Progesterone antagonists may cause the development of endometrial hyperplasia. Taking into account the high frequency of the combination of uterine fibroids with adenomyosis and endometrial hyperplastic processes, indications for administration of Ulipristal acetate are limited, especially in patients with the combined pathology. One of the contraindications to the administration of Ulipristal acetate is the presence of bleeding for reasons unconnected with uterine fibroid.

In our study, 23.3% of the patients had an increase of endometrium during the Ulipristal acetate therapy, which was determined by the ultrasound examination. In the works carried out by foreign authors, it is assumed that these changes are weakly associated with the proliferation which is determined histologically. It is believed that this may be due to the swelling of the myometrium and underlying connective tissue, formation of cysts, accumulation of fluid in the lumen of dilated glands or the presence of a benign thickening of the stroma because of increasing the formation of collagen in its cells (Liedman et al., 2000; Baird et al., 2003, Nathalie Chabbert-Buffet 2005).

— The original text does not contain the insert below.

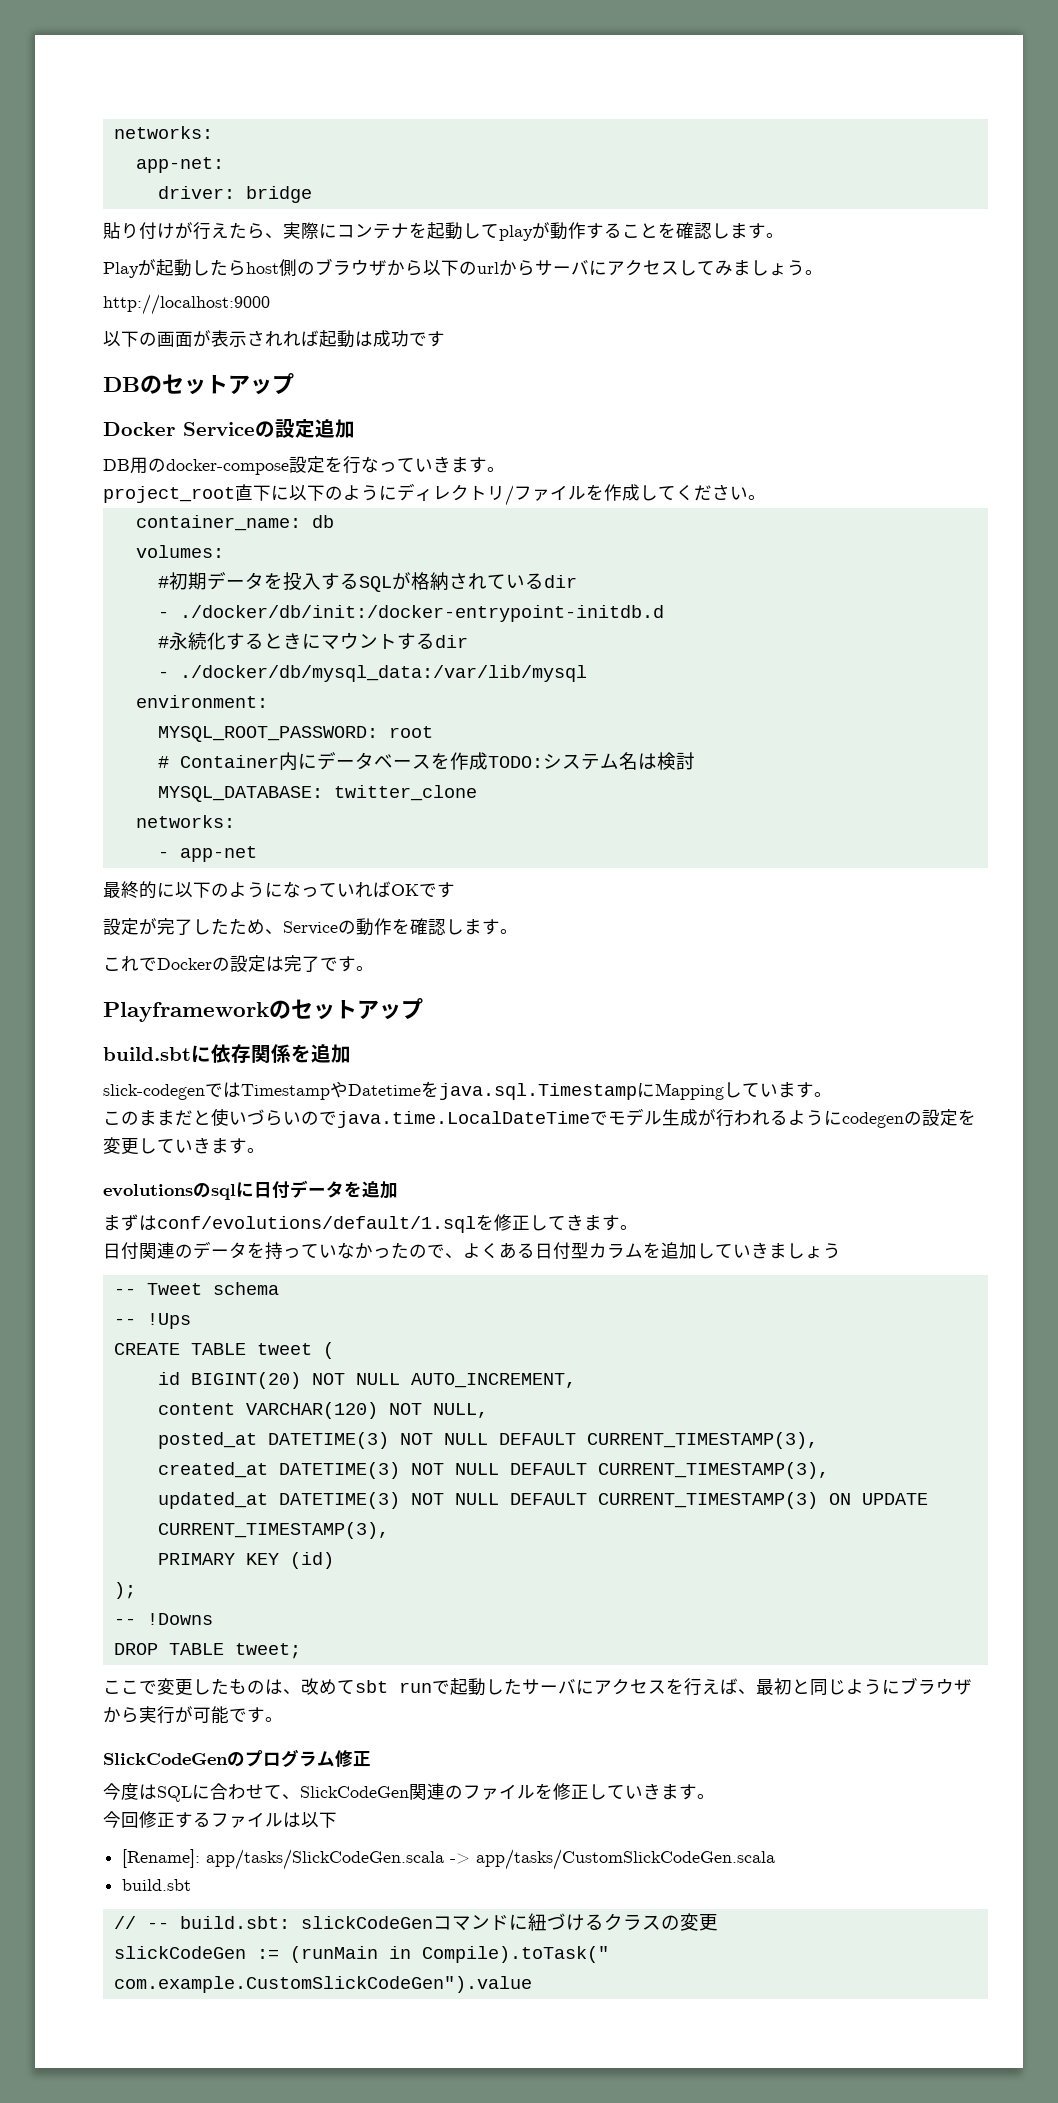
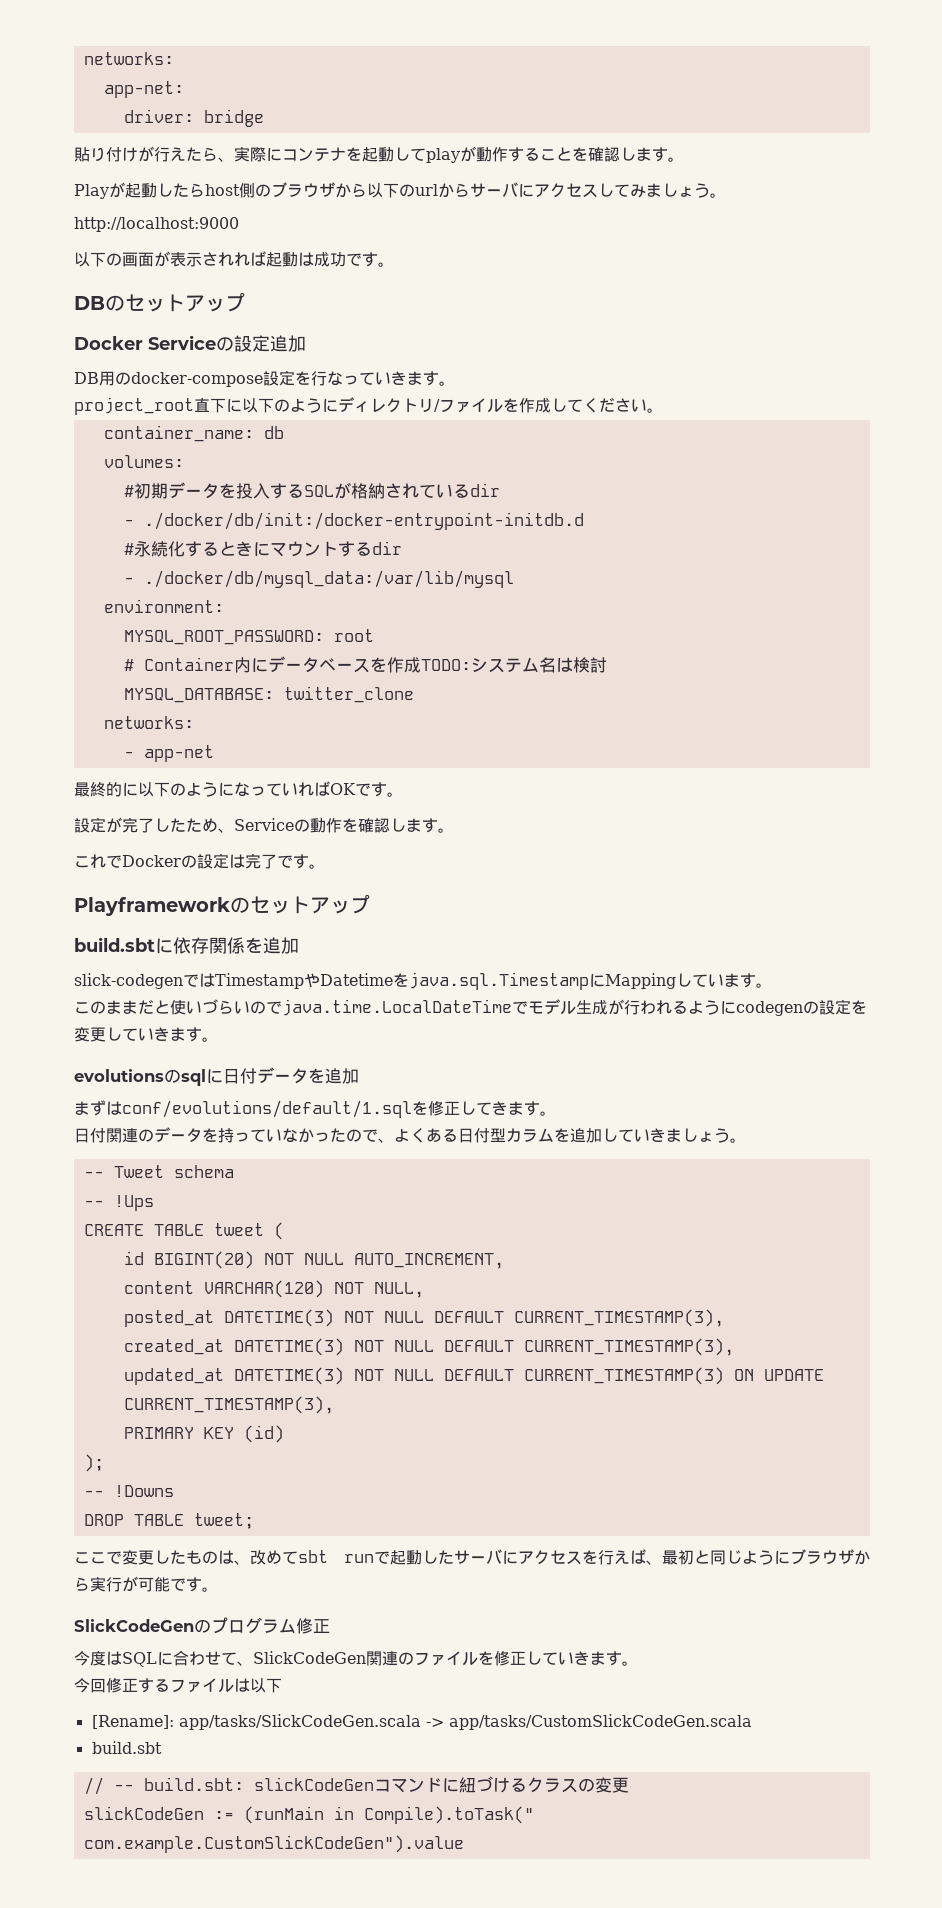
(445, 339) none -> [378,262,394,267] 。
(455, 890) none -> [387,792,403,797] 。
(841, 1251) none -> [730,1138,746,1143] 。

However, this data require additional researches and should be verified morphologically.

By analyzing the frequency of occurrence of the adverse effect which is most common at the stage I of the combined treatment of patients with uterine fibroids (mild to moderate flushes), it was found that when administering Buserelin-depo and Ulipristal acetate, they were observed with the same frequency. The available literature data show that GnRH agonists significantly reduce estrogen levels, which is accompanied by the risk of reduction of mineral density of bone tissue and flushes. However, it should be noted that the severity of adverse effects is directly dependent on the duration of the treatment with GnRH agonists, especially in patients of the reproductive age.

Thus, summing up the results of our study to assess the efficacy of hormonal therapy as a preoperative treatment of uterine fibroids in women of the late reproductive age, we can draw up the following conclusions. In spite of the fact that in recent years selective modulators of progesterone receptors were the object of active researches, this group of drugs is used in the preoperative preparation of patients with uterine fibroids only for a short time, and they have a number of characteristics which limit their widespread use, i.e. the need for daily administration of drugs, lack of adequate rapid effect on the structure of myometrium, lack of the efficacy in patients with the combined uterine pathology and others. Therefore, to date, Ulipristal acetate cannot be recommended as an alternative to the use of GnRH agonists.

Buserelin-depo remains one of the most studied, effective and widely used hormonal drugs as a preoperative and postoperative therapy in patients with uterine fibroid including those with the combined pathology of endometrium and myometrium, which is an additional advantage of this drug. GnRH agonists exert their effect not only due to the suppression of the hypothalamic-pituitary-ovarian system but also due to local effects on the tissue. By binding to their own receptors, they are capable of reducing the production of aromatase, synthesis of connective tissue, blocking the production of various factors of growth and cytokines as well as influencing the processes of apoptosis induction [4].